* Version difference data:
= Beginning of Section =

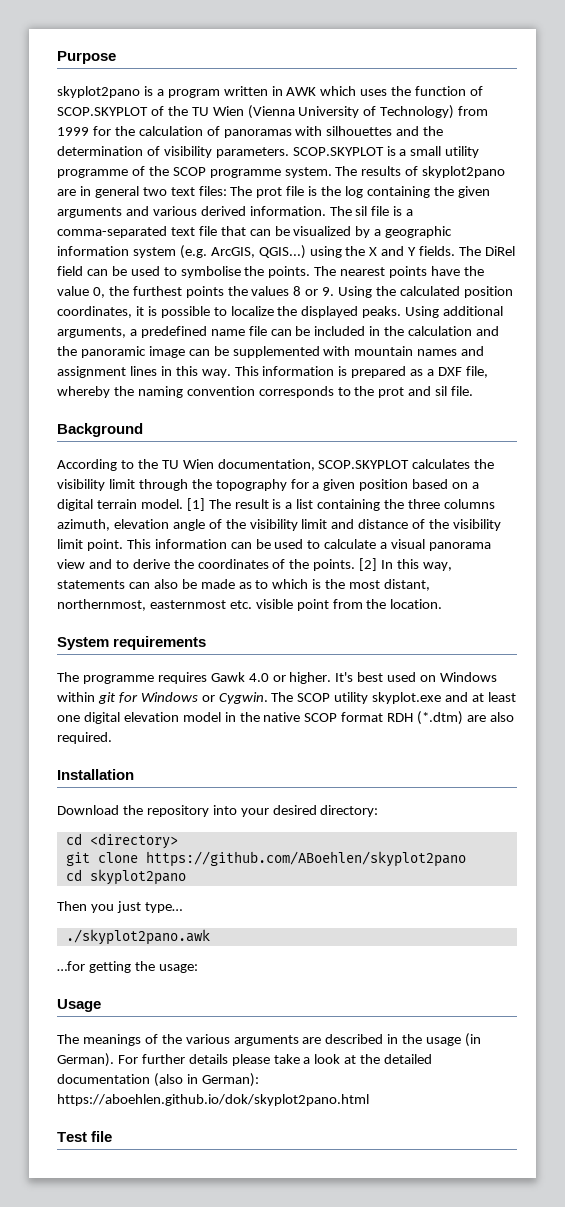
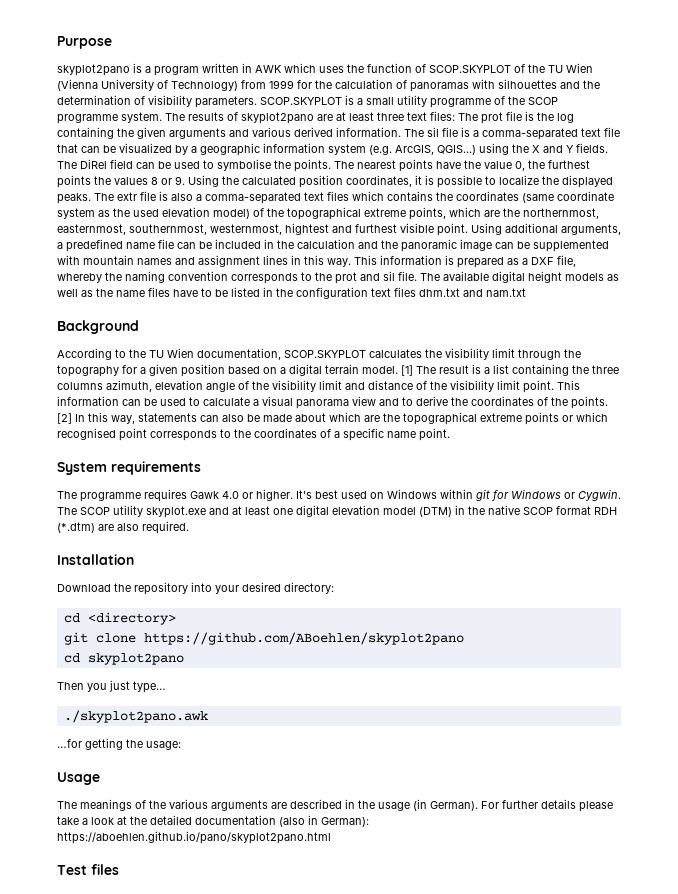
- The results of skyplot2pano are in general two text files: The prot file is the log containing the given arguments and various derived information.
+ The results of skyplot2pano are at least three text files: The prot file is the log containing the given arguments and various derived information.
+ The extr file is also a comma-separated text files which contains the coordinates (same coordinate system as the used elevation model) of the topographical extreme points, which are the northernmost, easternmost, southernmost, westernmost, hightest and furthest visible point.
+ The available digital height models as well as the name files have to be listed in the configuration text files dhm.txt and nam.txt
- [2] In this way, statements can also be made as to which is the most distant, northernmost, easternmost etc. visible point from the location.
+ [2] In this way, statements can also be made about which are the topographical extreme points or which recognised point corresponds to the coordinates of a specific name point.
- The SCOP utility skyplot.exe and at least one digital elevation model in the native SCOP format RDH (*.dtm) are also required.
+ The SCOP utility skyplot.exe and at least one digital elevation model (DTM) in the native SCOP format RDH (*.dtm) are also required.
- For further details please take a look at the detailed documentation (also in German): https://aboehlen.github.io/dok/skyplot2pano.html
+ For further details please take a look at the detailed documentation (also in German): https://aboehlen.github.io/pano/skyplot2pano.html
- Test file
+ Test files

= End of Section =

* Exercise description: Show every line in the entries where the string "documentation" occurs.

* Answer to this task:
- For further details please take a look at the detailed documentation (also in German): https://aboehlen.github.io/dok/skyplot2pano.html
+ For further details please take a look at the detailed documentation (also in German): https://aboehlen.github.io/pano/skyplot2pano.html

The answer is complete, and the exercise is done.